----- SOURCE DATA -----

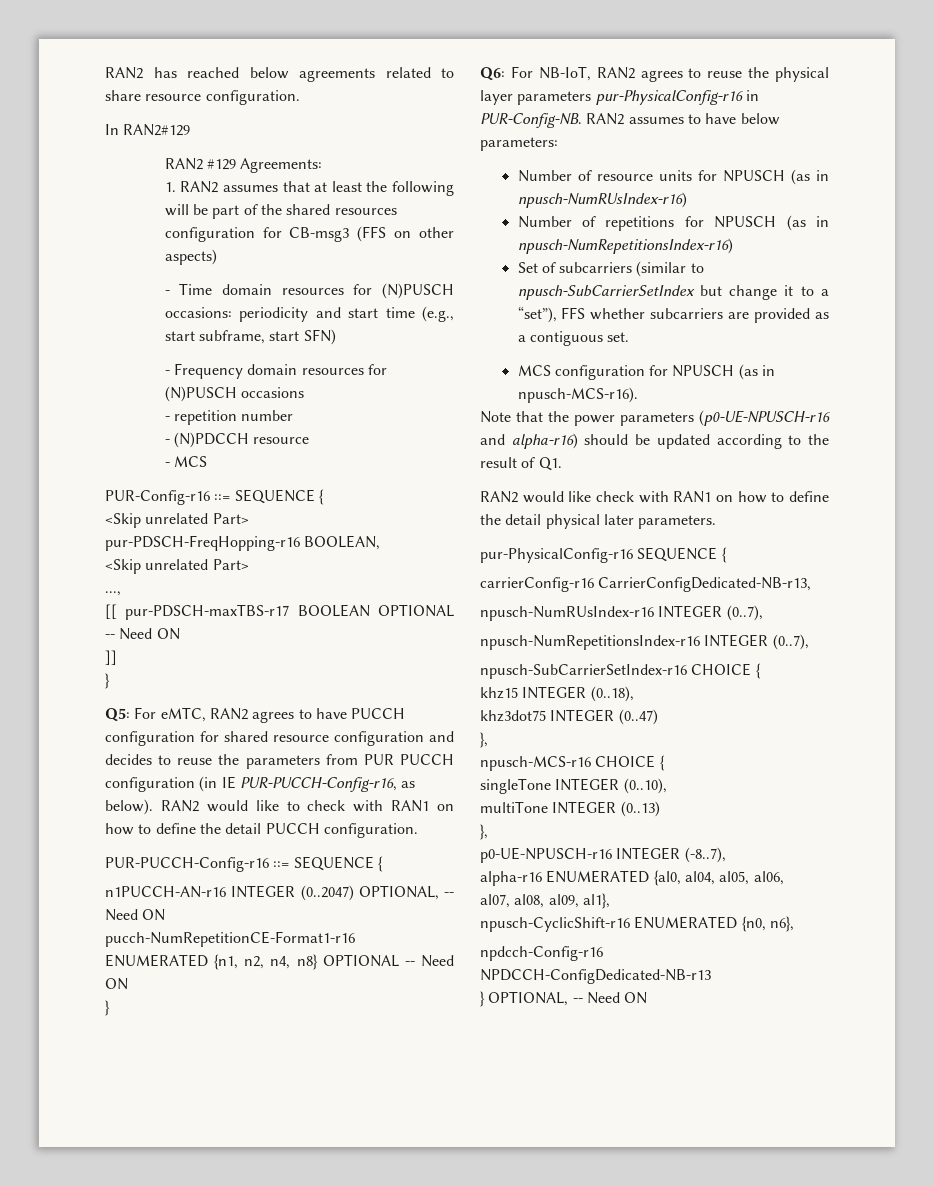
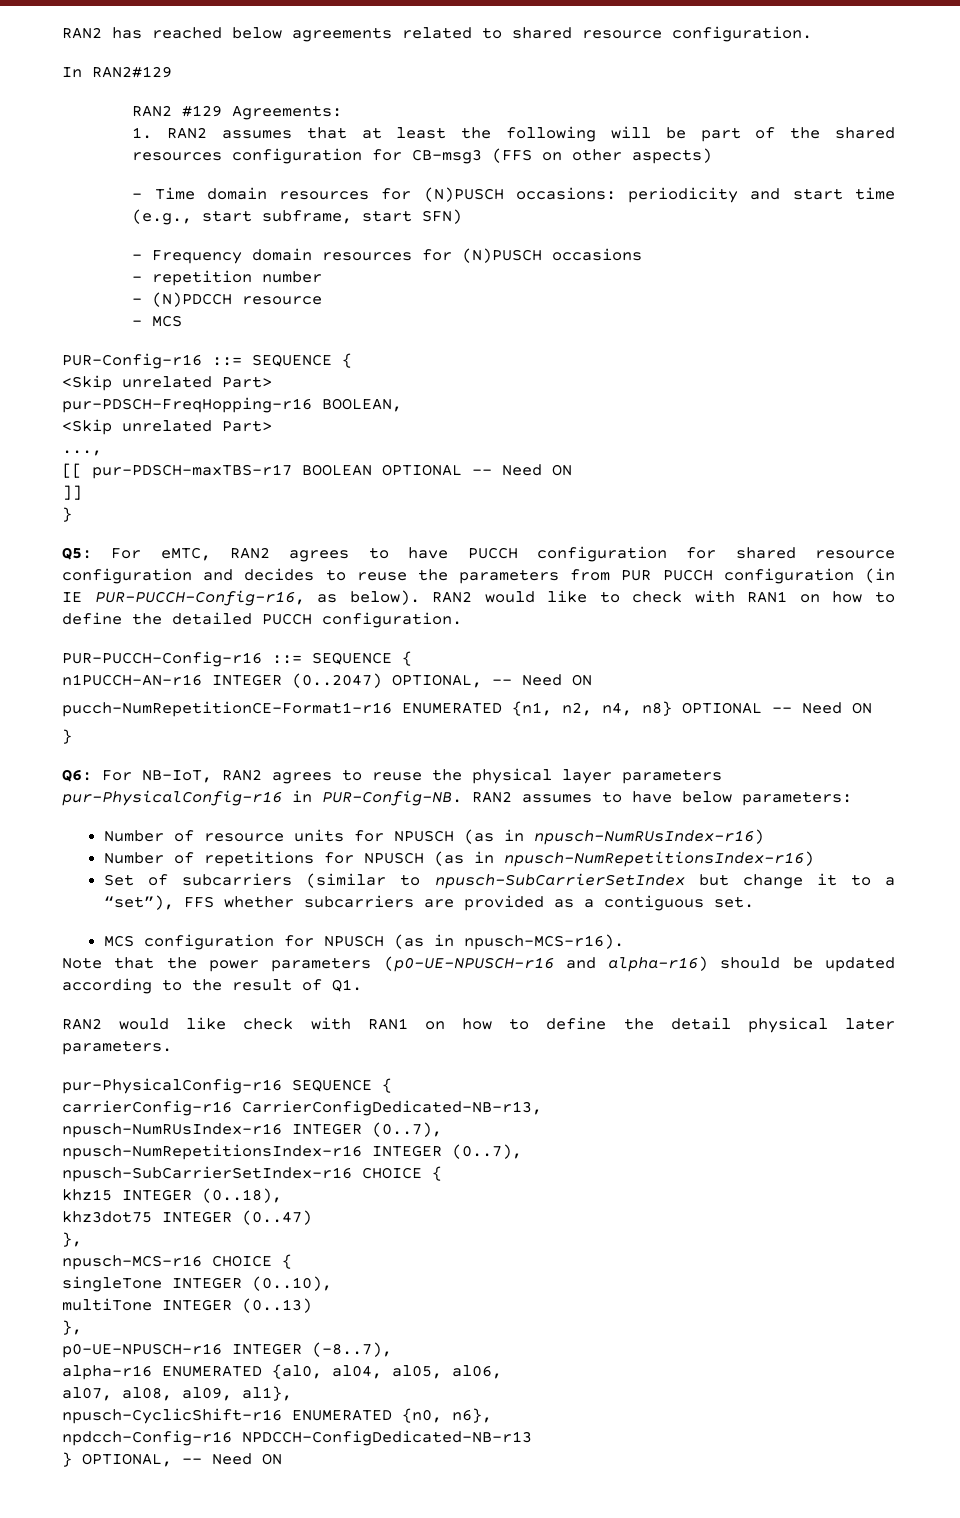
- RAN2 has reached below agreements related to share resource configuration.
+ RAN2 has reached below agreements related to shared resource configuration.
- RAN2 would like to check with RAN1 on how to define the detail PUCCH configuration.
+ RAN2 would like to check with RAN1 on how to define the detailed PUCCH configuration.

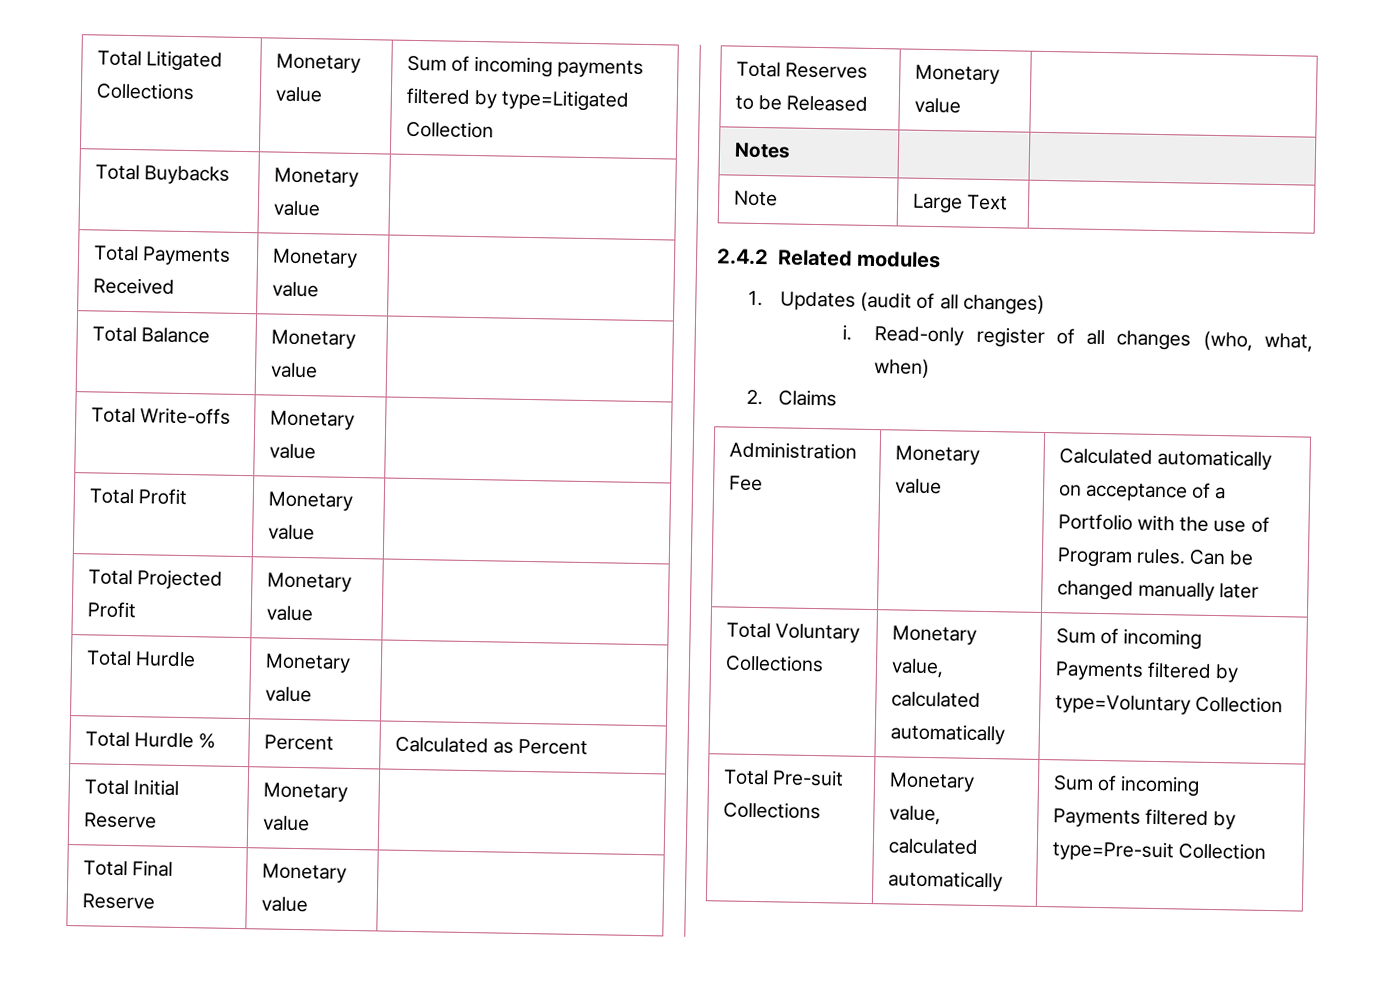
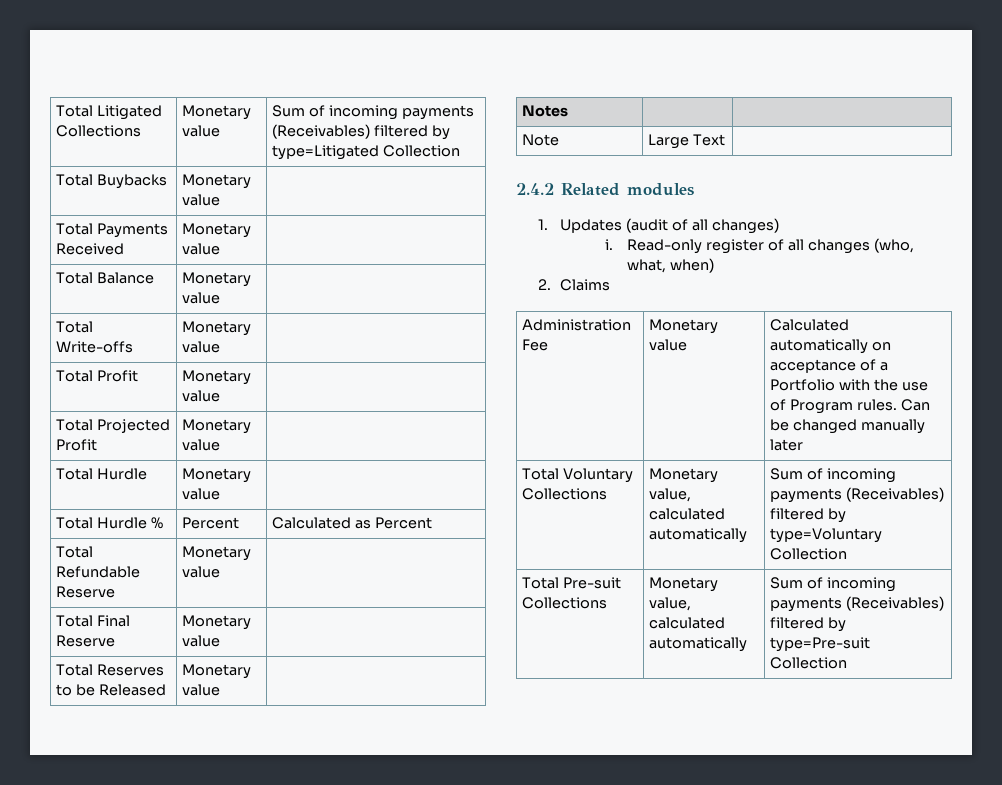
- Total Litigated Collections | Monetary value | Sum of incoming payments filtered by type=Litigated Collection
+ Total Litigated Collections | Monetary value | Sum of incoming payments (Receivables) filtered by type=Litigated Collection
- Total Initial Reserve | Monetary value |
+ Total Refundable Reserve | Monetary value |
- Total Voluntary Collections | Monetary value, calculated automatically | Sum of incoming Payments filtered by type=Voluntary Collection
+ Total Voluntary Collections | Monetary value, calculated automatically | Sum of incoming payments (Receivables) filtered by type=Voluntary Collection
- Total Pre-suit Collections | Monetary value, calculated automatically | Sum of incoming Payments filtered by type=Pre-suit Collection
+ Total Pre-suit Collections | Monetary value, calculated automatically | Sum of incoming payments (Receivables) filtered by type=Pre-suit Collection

-----
----- SOURCE DATA -----

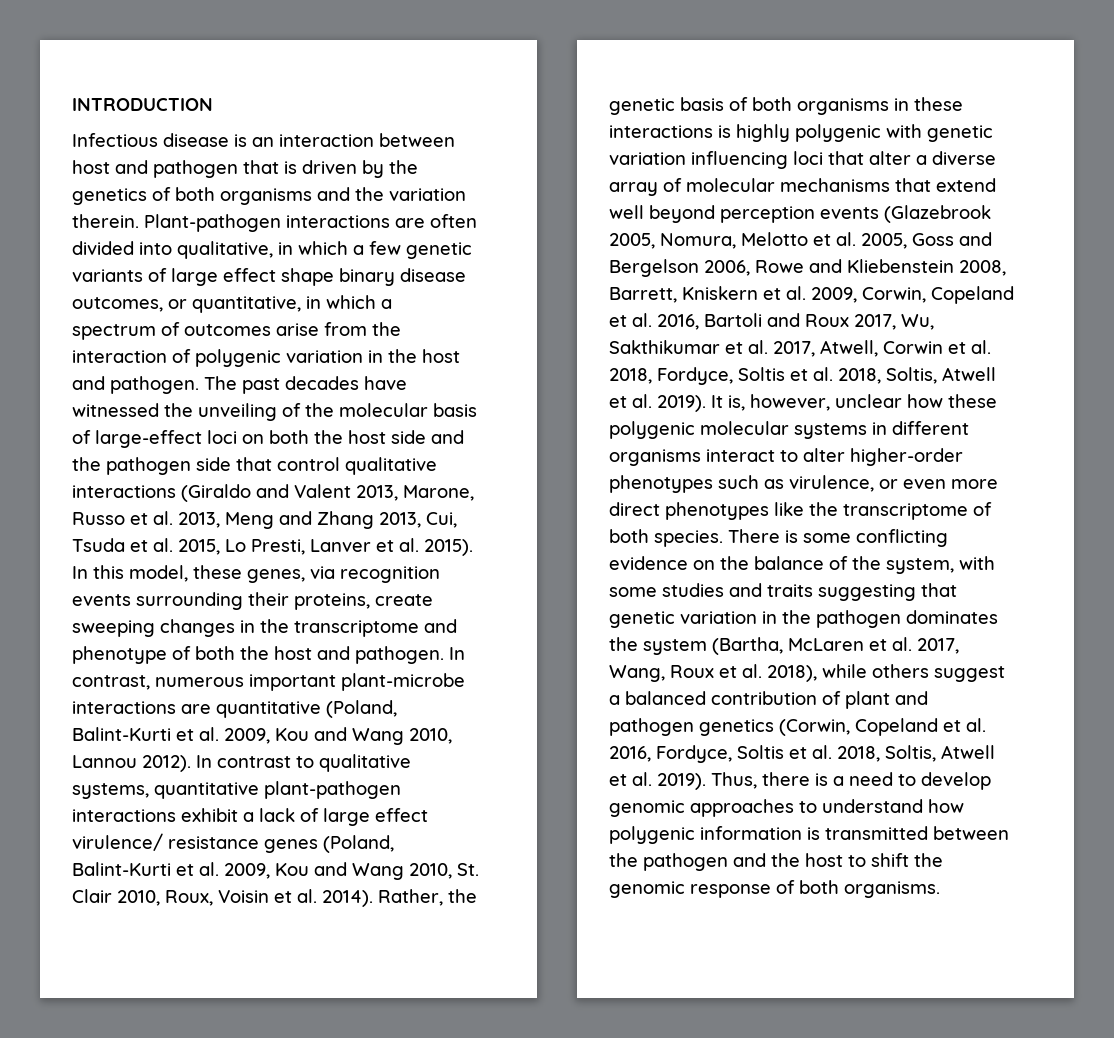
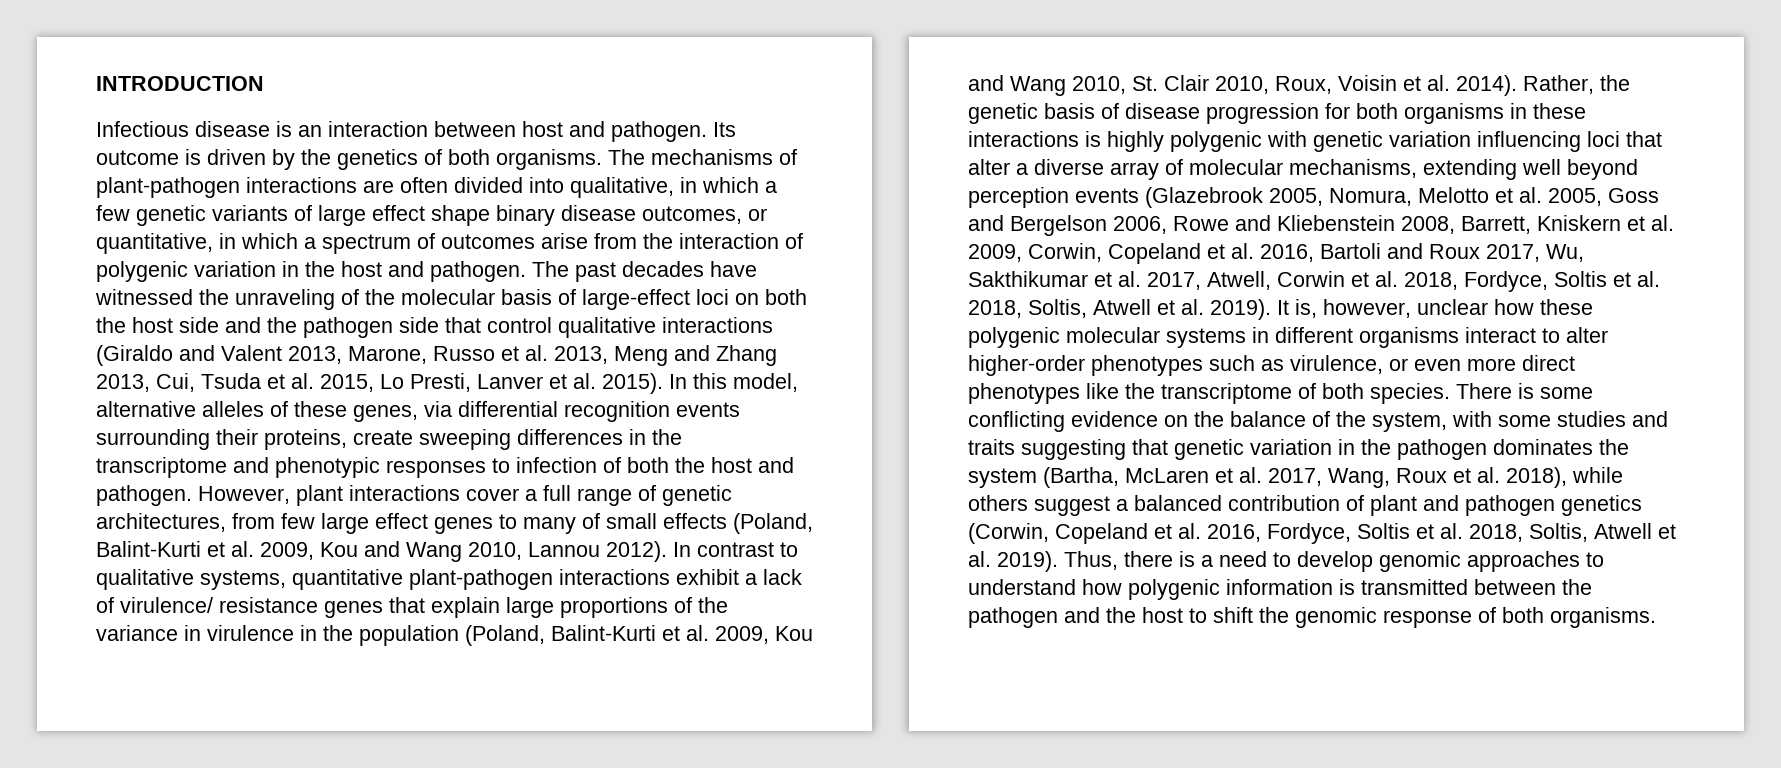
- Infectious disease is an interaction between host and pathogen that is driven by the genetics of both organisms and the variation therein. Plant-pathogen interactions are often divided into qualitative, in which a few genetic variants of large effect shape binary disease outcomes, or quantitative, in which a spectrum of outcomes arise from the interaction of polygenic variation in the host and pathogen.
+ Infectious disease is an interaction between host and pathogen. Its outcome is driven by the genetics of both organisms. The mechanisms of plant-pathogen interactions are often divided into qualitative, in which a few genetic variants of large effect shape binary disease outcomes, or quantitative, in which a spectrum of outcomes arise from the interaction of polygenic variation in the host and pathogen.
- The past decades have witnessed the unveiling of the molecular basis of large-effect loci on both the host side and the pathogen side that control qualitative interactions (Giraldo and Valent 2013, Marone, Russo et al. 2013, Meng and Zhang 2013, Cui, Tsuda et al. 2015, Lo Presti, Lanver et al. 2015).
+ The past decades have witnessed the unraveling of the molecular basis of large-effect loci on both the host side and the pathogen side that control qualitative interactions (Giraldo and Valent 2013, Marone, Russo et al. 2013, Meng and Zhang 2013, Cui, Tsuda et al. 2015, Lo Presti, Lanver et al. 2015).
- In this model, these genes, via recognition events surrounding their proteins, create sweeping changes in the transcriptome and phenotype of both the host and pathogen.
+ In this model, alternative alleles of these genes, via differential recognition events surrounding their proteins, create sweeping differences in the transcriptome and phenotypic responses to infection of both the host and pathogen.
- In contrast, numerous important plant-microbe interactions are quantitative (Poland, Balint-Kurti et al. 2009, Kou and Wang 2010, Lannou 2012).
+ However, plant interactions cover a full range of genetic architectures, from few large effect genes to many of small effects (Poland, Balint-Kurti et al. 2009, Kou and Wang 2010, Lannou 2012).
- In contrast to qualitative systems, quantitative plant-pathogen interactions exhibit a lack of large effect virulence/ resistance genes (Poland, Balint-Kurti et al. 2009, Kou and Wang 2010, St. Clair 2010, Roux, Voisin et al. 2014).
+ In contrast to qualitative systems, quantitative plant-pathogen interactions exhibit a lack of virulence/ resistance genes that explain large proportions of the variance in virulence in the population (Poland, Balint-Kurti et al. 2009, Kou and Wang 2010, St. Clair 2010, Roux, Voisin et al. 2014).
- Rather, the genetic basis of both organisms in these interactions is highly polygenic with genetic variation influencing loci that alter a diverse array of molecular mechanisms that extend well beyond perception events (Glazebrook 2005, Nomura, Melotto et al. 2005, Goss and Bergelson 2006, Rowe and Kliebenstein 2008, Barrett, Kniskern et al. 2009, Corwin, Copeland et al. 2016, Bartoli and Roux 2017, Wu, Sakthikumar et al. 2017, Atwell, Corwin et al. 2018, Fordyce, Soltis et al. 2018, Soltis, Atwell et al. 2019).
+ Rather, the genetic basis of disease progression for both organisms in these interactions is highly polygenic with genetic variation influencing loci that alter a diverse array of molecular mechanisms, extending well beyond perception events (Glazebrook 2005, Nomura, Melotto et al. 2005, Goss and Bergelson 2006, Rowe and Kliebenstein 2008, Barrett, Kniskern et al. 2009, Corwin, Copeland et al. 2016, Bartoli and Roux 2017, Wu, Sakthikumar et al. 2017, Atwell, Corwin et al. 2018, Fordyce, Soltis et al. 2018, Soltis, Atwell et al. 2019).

-----

→ EXERCISE DIRECTIONS:
How many lines of these entries hold the string "like"? Answer with the number alone.

→ EXERCISE OUTPUT:
2